On success it will return metrics for every bucket, but if a (detected) bucket cant be accessed it will only return the s3_list_success for that bucket with value 0:

s3_list_success{bucket="playground",prefix=""} 0

Expected output:

# HELP s3_biggest_object_size_bytes The size of the biggest object
# TYPE s3_biggest_object_size_bytes gauge
s3_biggest_object_size_bytes{bucket="logs",prefix=""} 0
s3_biggest_object_size_bytes{bucket="playground",prefix=""} 16
# HELP s3_last_modified_object_date The last modified date of the object that was modified most recently
# TYPE s3_last_modified_object_date gauge
s3_last_modified_object_date{bucket="logs",prefix=""} -6.795364578e+09
s3_last_modified_object_date{bucket="playground",prefix=""} 1.602685495e+09
# HELP s3_last_modified_object_size_bytes The size of the object that was modified most recently
# TYPE s3_last_modified_object_size_bytes gauge
s3_last_modified_object_size_bytes{bucket="logs",prefix=""} 0
s3_last_modified_object_size_bytes{bucket="playground",prefix=""} 16
# HELP s3_list_success If the ListObjects operation was a success
# TYPE s3_list_success gauge
s3_list_success{bucket="logs",prefix=""} 1
s3_list_success{bucket="playground",prefix=""} 1
# HELP s3_objects The total number of objects for the bucket/prefix combination
# TYPE s3_objects gauge
s3_objects{bucket="logs",prefix=""} 0
s3_objects{bucket="playground",prefix=""} 5
# HELP s3_objects_size_sum_bytes The total size of all objects summed
# TYPE s3_objects_size_sum_bytes gauge
s3_objects_size_sum_bytes{bucket="logs",prefix=""} 0
s3_objects_size_sum_bytes{bucket="playground",prefix=""} 80

maikelpoot commented 3 years ago

ps. havent updated the tests yet to include a multiple bucket fetch, first wanted to know if this feature is wanted, or if i should stick with my fork

ribbybibby commented 3 years ago

Hi @maikelpoot,

Thanks for the PR!

Also added the option to give multiple buckets in one request as csv ?bucket=logs,playground.

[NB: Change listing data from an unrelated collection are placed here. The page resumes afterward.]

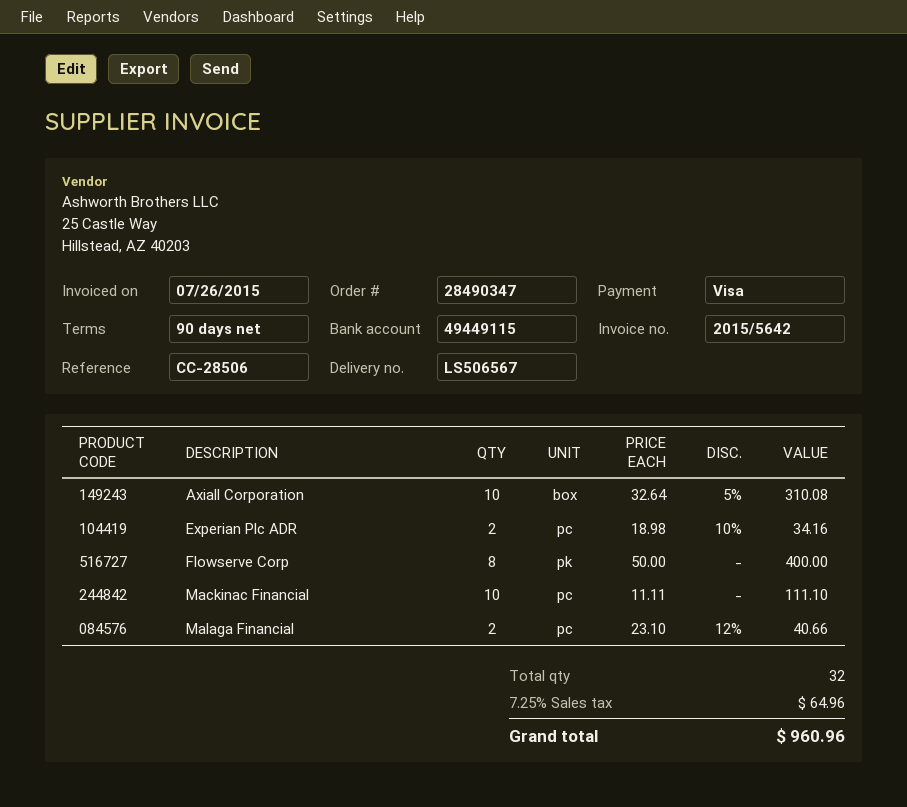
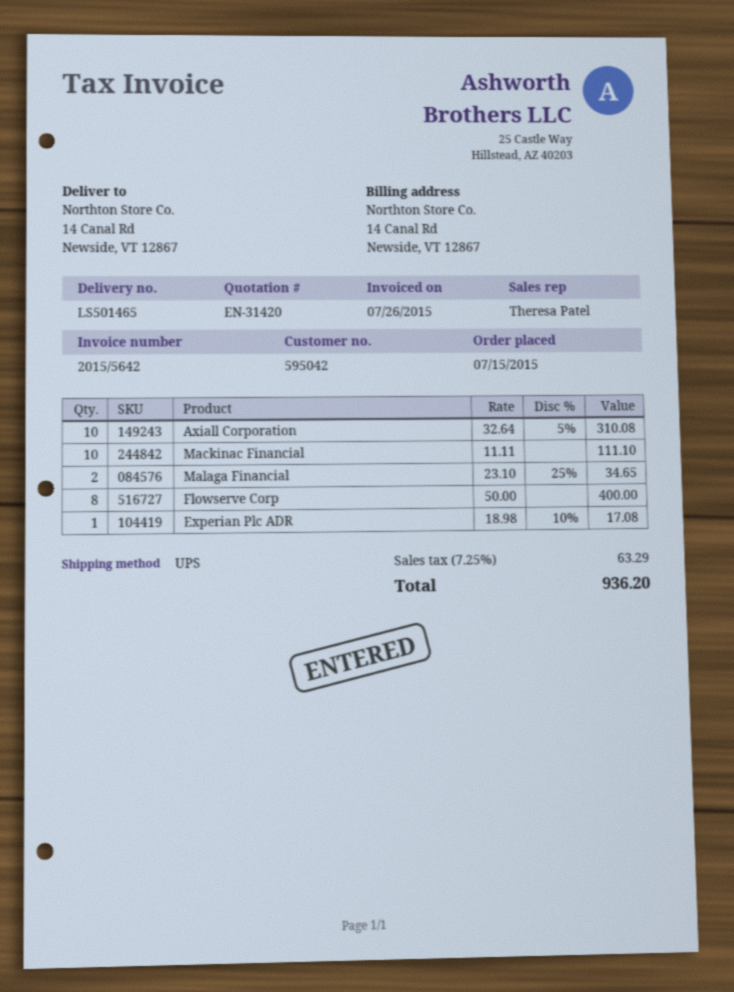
delivery note number: LS506567 -> LS501465
Experian Plc ADR: 2 x 18.98 - 10% = 34.16 -> 1 x 18.98 - 10% = 17.08
Malaga Financial: 2 x 23.10 - 12% = 40.66 -> 2 x 23.10 - 25% = 34.65
tax: 7.25% = 64.96 -> 7.25% = 63.29
total: 960.96 -> 936.20

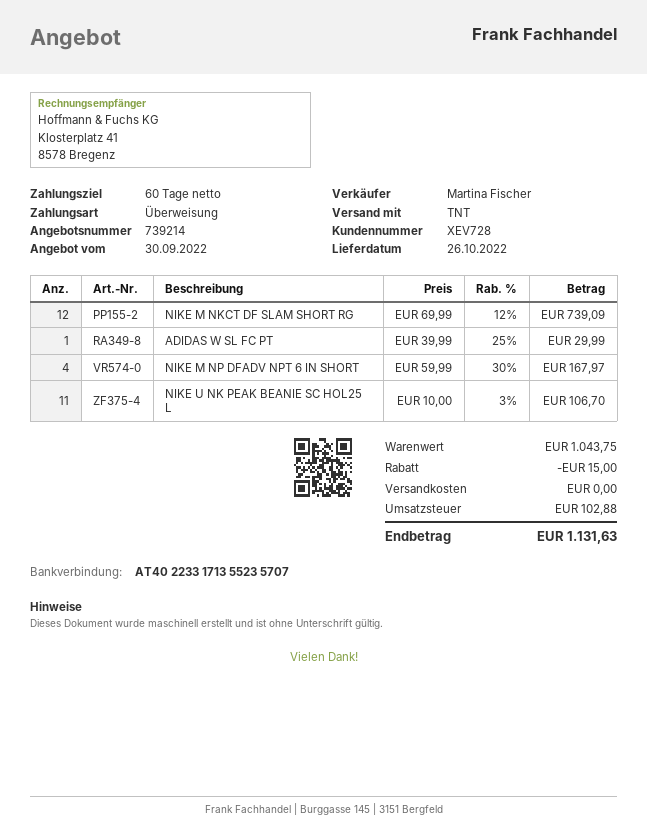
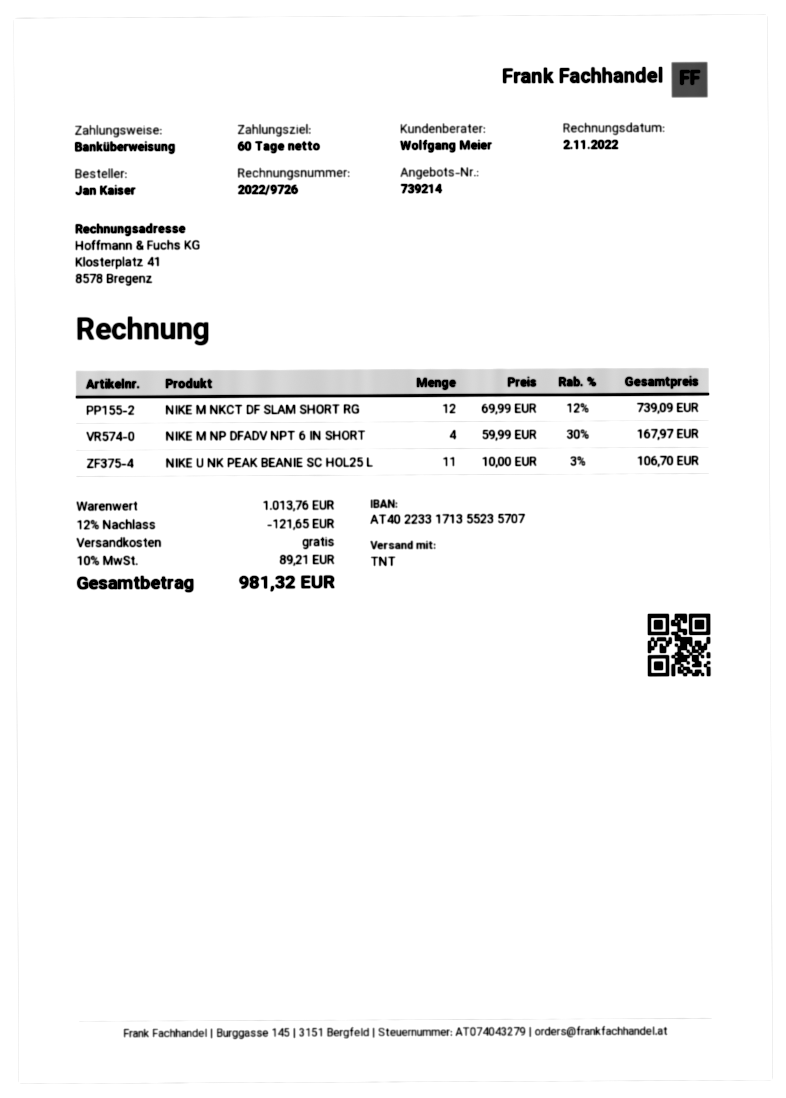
sales rep: Martina Fischer -> Wolfgang Meier
ADIDAS W SL FC PT: 1 x 39.99 - 25% = 29.99 -> none
subtotal: 1043.75 -> 1013.76
discount: 15.00 -> 121.65
tax: 102.88 -> 89.21
total: 1131.63 -> 981.32

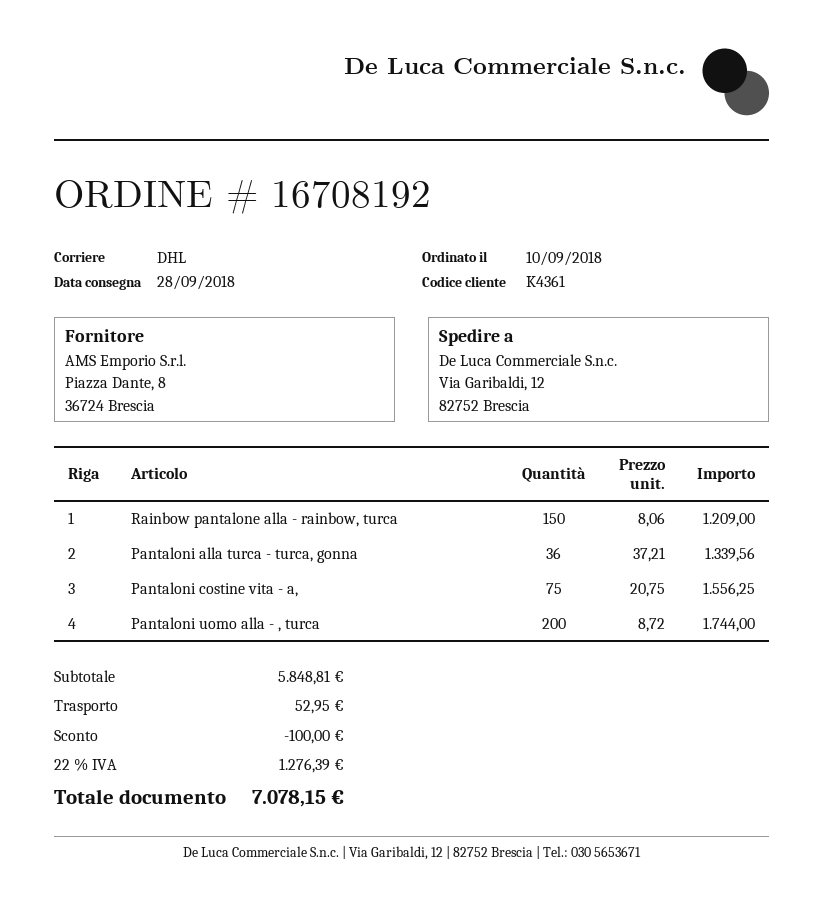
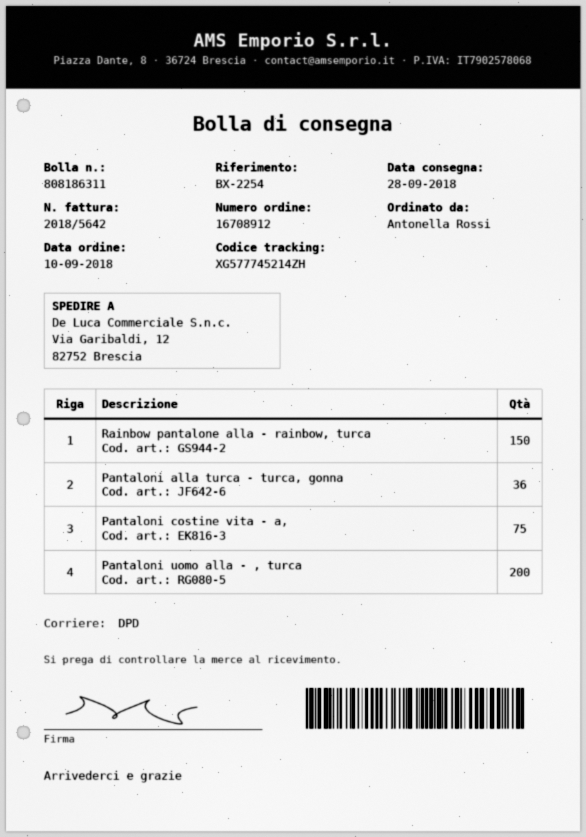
order number: 16708192 -> 16708912
shipping method: DHL -> DPD

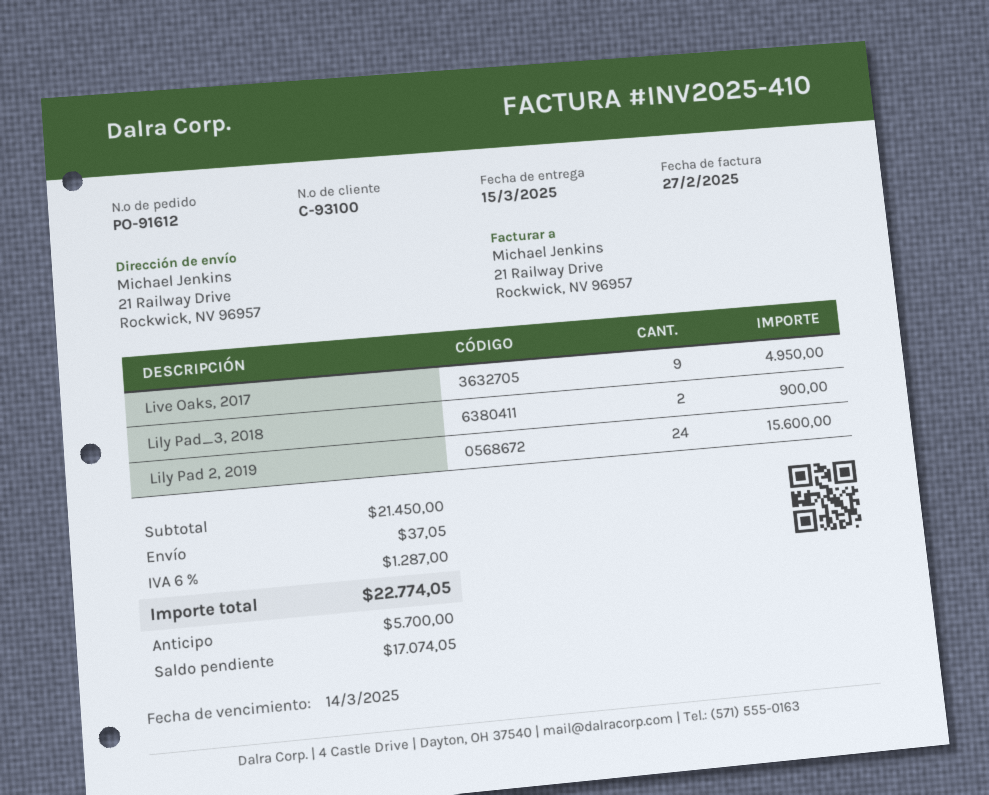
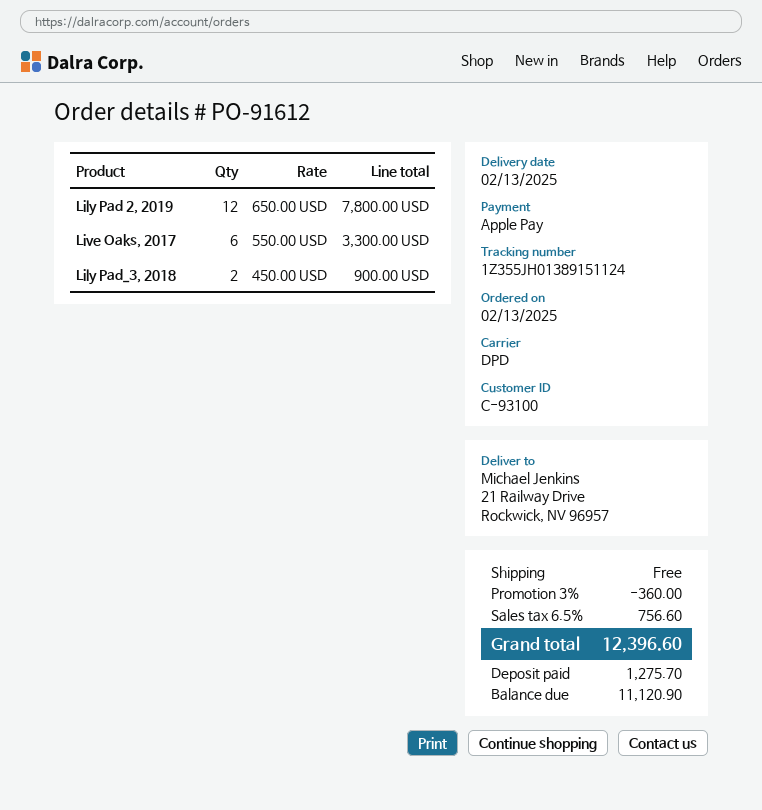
delivery date: 2025-03-15 -> 2025-02-13
Live Oaks, 2017: 9 for 4950.00 -> 6 for 3300.00
Lily Pad 2, 2019: 24 for 15600.00 -> 12 for 7800.00
discount: none -> 3% = 360.00
shipping: 37.05 -> 0.00
tax: 6% = 1287.00 -> 6.5% = 756.60
total: 22774.05 -> 12396.60
deposit: 5700.00 -> 1275.70
balance: 17074.05 -> 11120.90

I don't think this is a particularly useful addition as you can already simply define separate targets for mutiple buckets:

    static_configs:
      - targets:
        - bucket=logs;prefix=some-prefix;
        - bucket=playground;prefix=some-prefix;

Adding an extra bucket name to a target vs adding another target doesn't seem any more convenient to me.

As i don't want to update my prometheus config everytime a buckets get created i want to use the exporter without predefined buckets.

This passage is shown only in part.